• WORK TASK
Copy out exactly the stretch of the listing below that begins at the line containing "color: #0c4a6e ->" and ends at the line containing "color: #a16207 ->", and copy nothing outside it.

---- RECORDS TO PROCESS

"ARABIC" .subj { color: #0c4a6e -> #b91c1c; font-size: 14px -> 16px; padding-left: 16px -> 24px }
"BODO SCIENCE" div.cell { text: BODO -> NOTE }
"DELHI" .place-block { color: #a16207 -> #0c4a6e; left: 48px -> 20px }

--------
---- RECORDS TO PROCESS

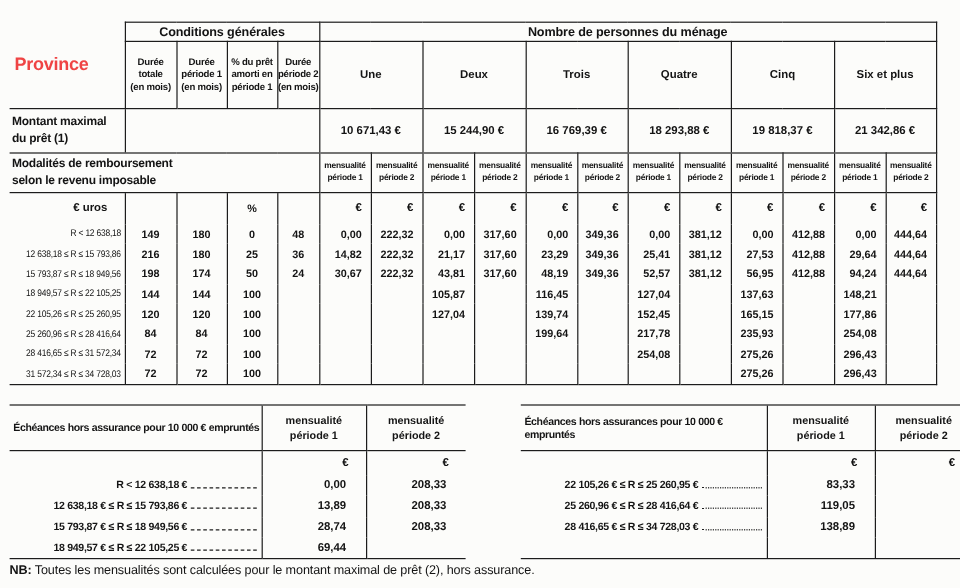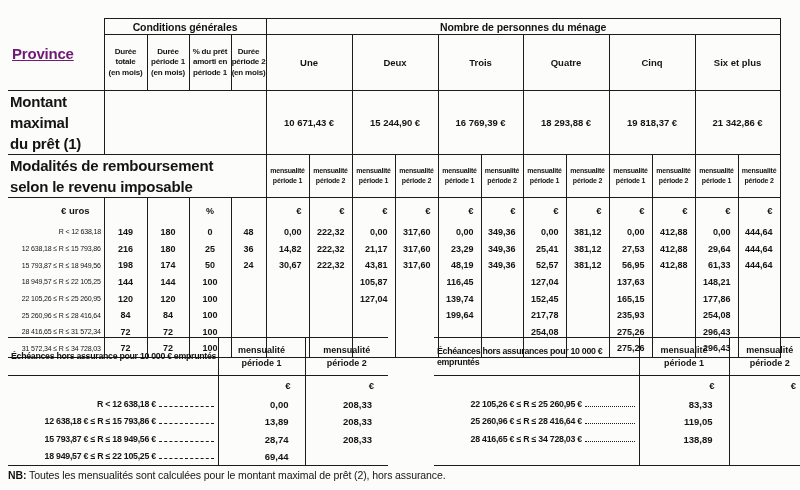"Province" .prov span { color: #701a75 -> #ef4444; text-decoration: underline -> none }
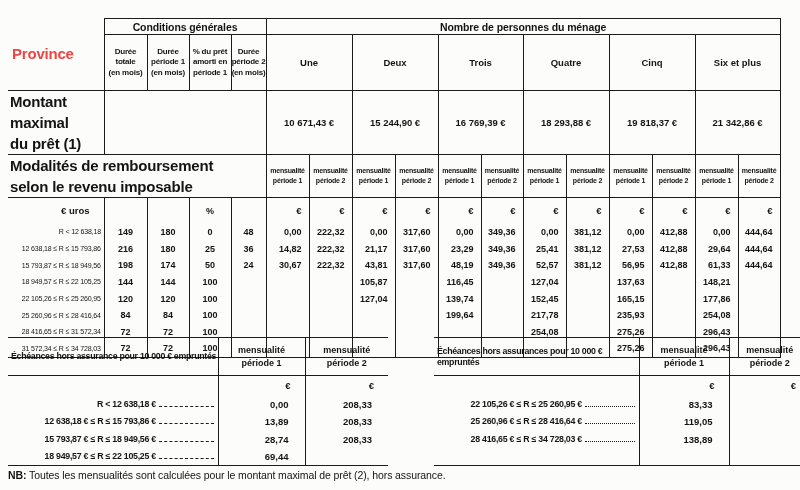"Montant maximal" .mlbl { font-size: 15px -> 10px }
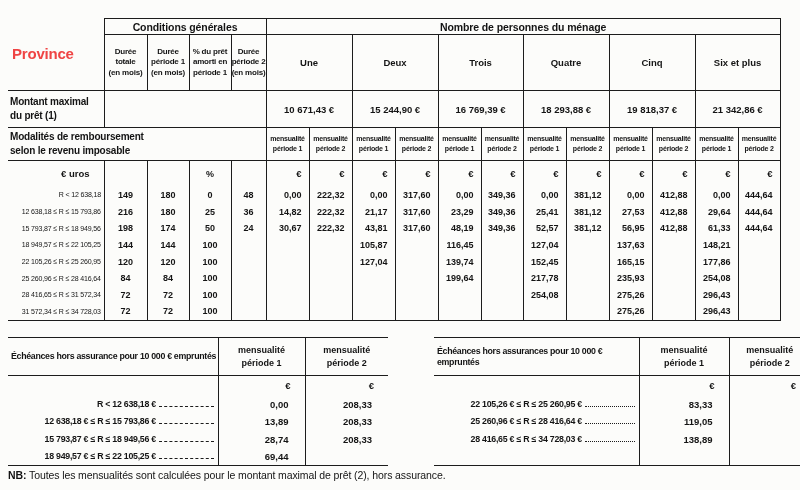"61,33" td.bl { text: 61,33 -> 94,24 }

--------

• TASK ANSWER
"ARABIC" .subj { color: #0c4a6e -> #b91c1c; font-size: 14px -> 16px; padding-left: 16px -> 24px }
"BODO SCIENCE" div.cell { text: BODO -> NOTE }
"DELHI" .place-block { color: #a16207 -> #0c4a6e; left: 48px -> 20px }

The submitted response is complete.